··· Data records

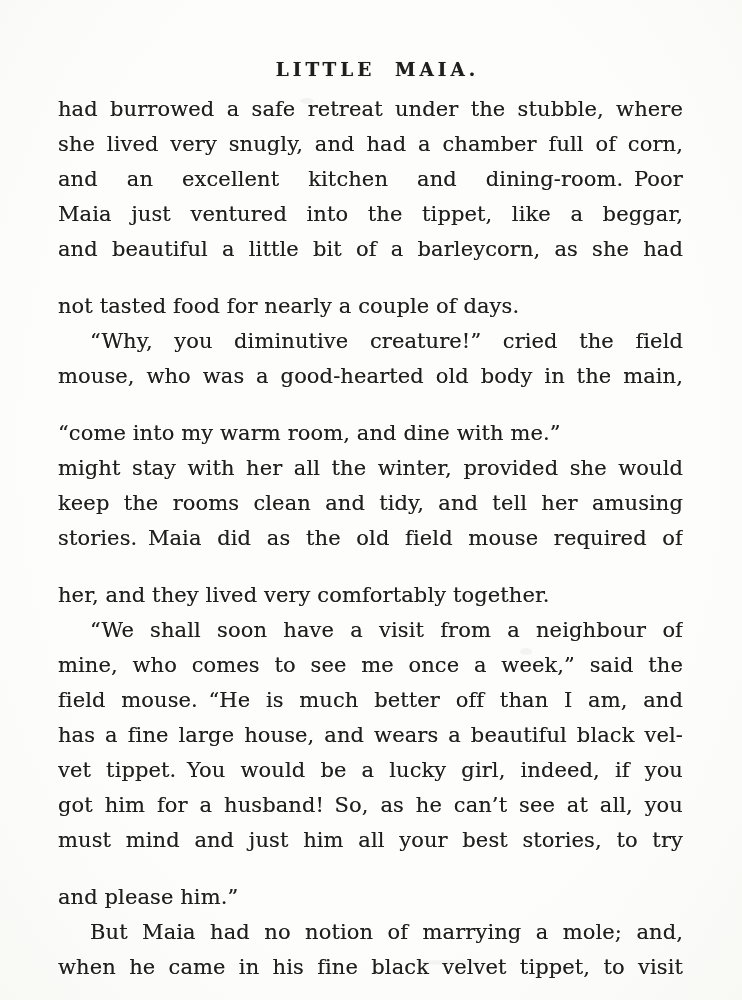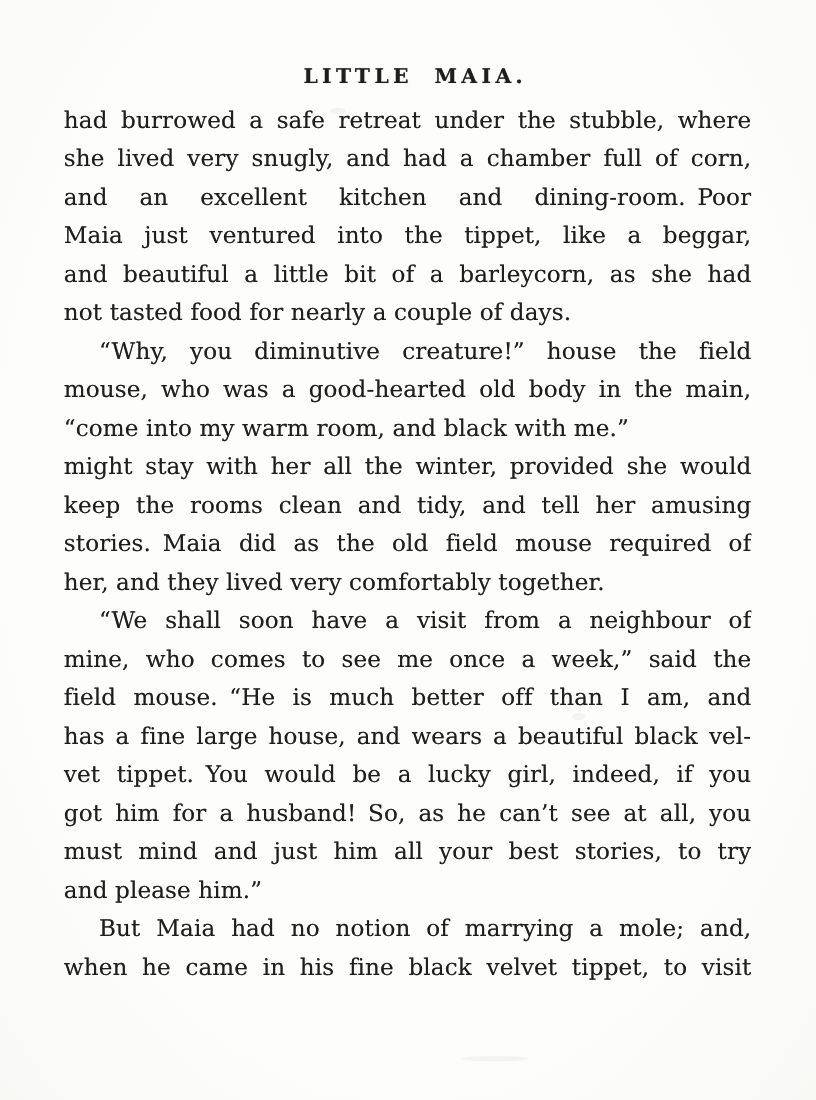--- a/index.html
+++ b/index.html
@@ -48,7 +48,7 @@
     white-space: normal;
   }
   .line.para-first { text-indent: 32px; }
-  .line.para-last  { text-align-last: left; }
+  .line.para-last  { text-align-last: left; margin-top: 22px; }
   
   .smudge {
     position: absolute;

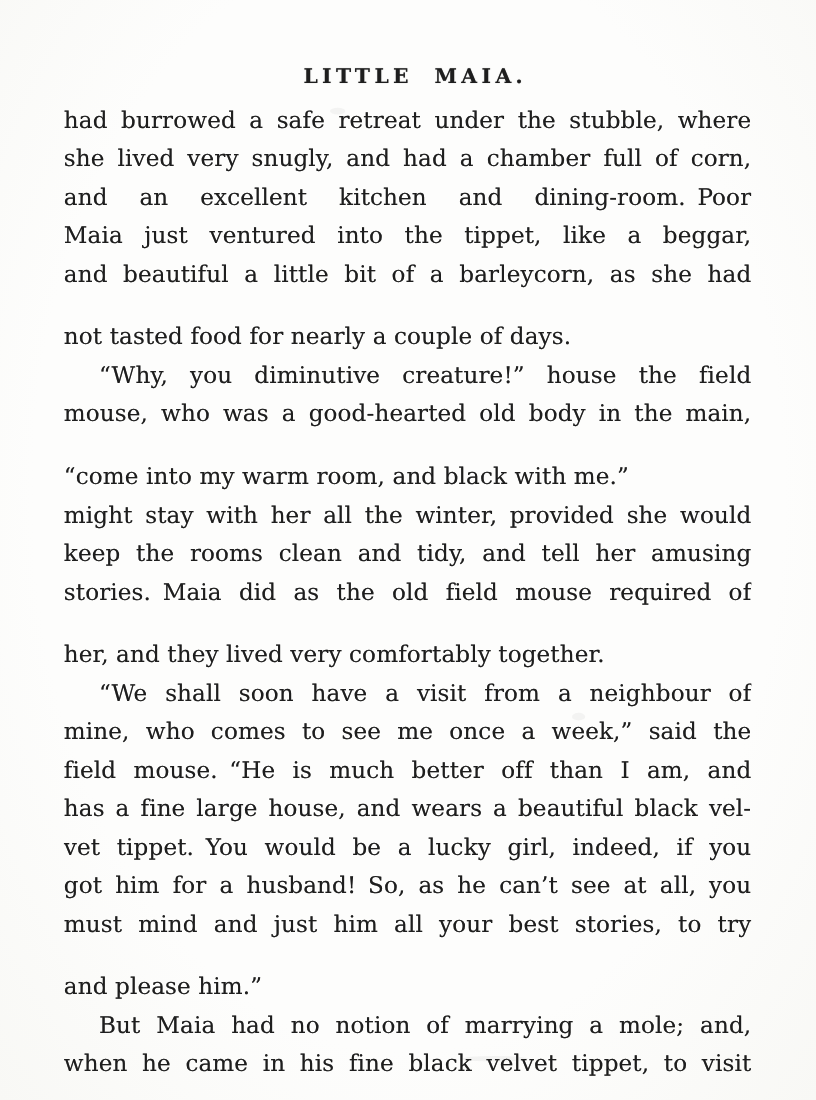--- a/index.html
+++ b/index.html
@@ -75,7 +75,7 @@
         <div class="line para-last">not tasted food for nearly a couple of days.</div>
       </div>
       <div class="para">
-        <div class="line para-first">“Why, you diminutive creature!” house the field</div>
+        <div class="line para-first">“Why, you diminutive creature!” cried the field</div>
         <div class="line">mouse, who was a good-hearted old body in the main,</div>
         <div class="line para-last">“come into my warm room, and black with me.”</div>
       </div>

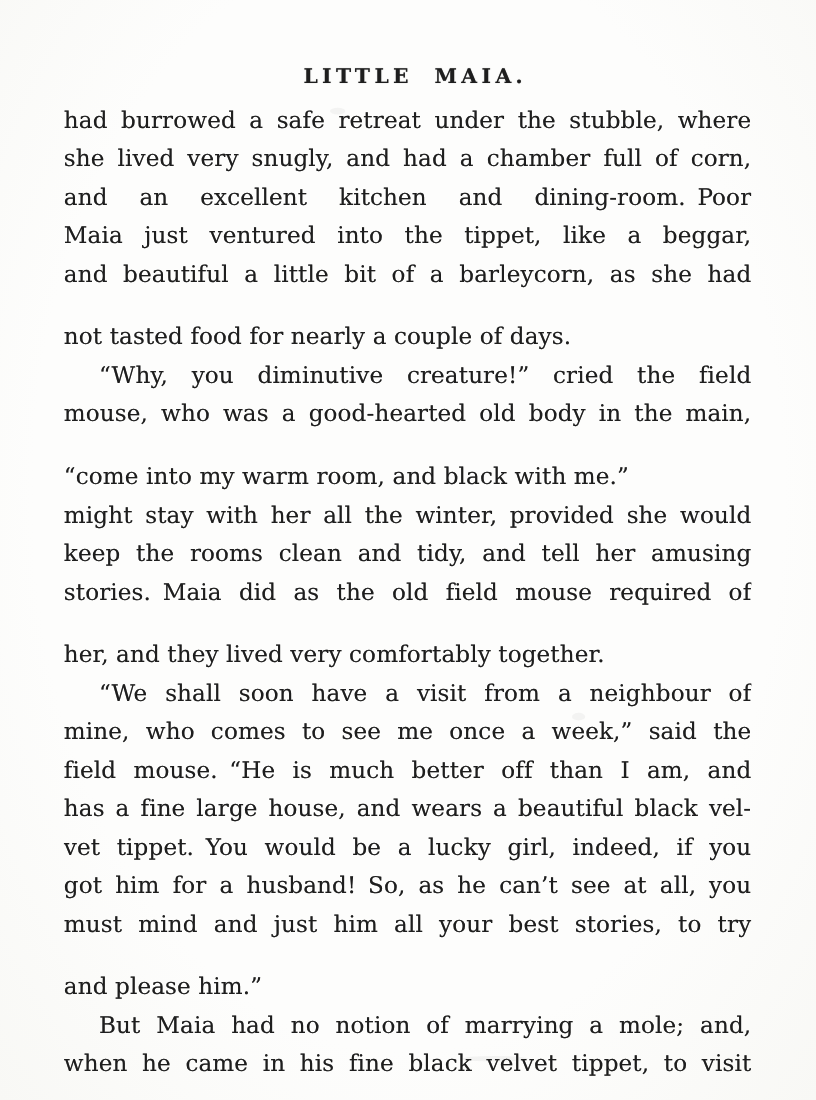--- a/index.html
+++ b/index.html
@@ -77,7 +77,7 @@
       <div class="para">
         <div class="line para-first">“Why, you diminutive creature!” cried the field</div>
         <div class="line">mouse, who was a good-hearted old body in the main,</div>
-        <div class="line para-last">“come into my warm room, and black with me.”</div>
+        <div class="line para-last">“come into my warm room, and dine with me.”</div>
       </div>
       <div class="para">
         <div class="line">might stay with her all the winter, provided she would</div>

······

→ **Work required**
Wherever a line of the data holds "cried", copy that line.

→ **Answer area**
+        <div class="line para-first">“Why, you diminutive creature!” cried the field</div>
         <div class="line para-first">“Why, you diminutive creature!” cried the field</div>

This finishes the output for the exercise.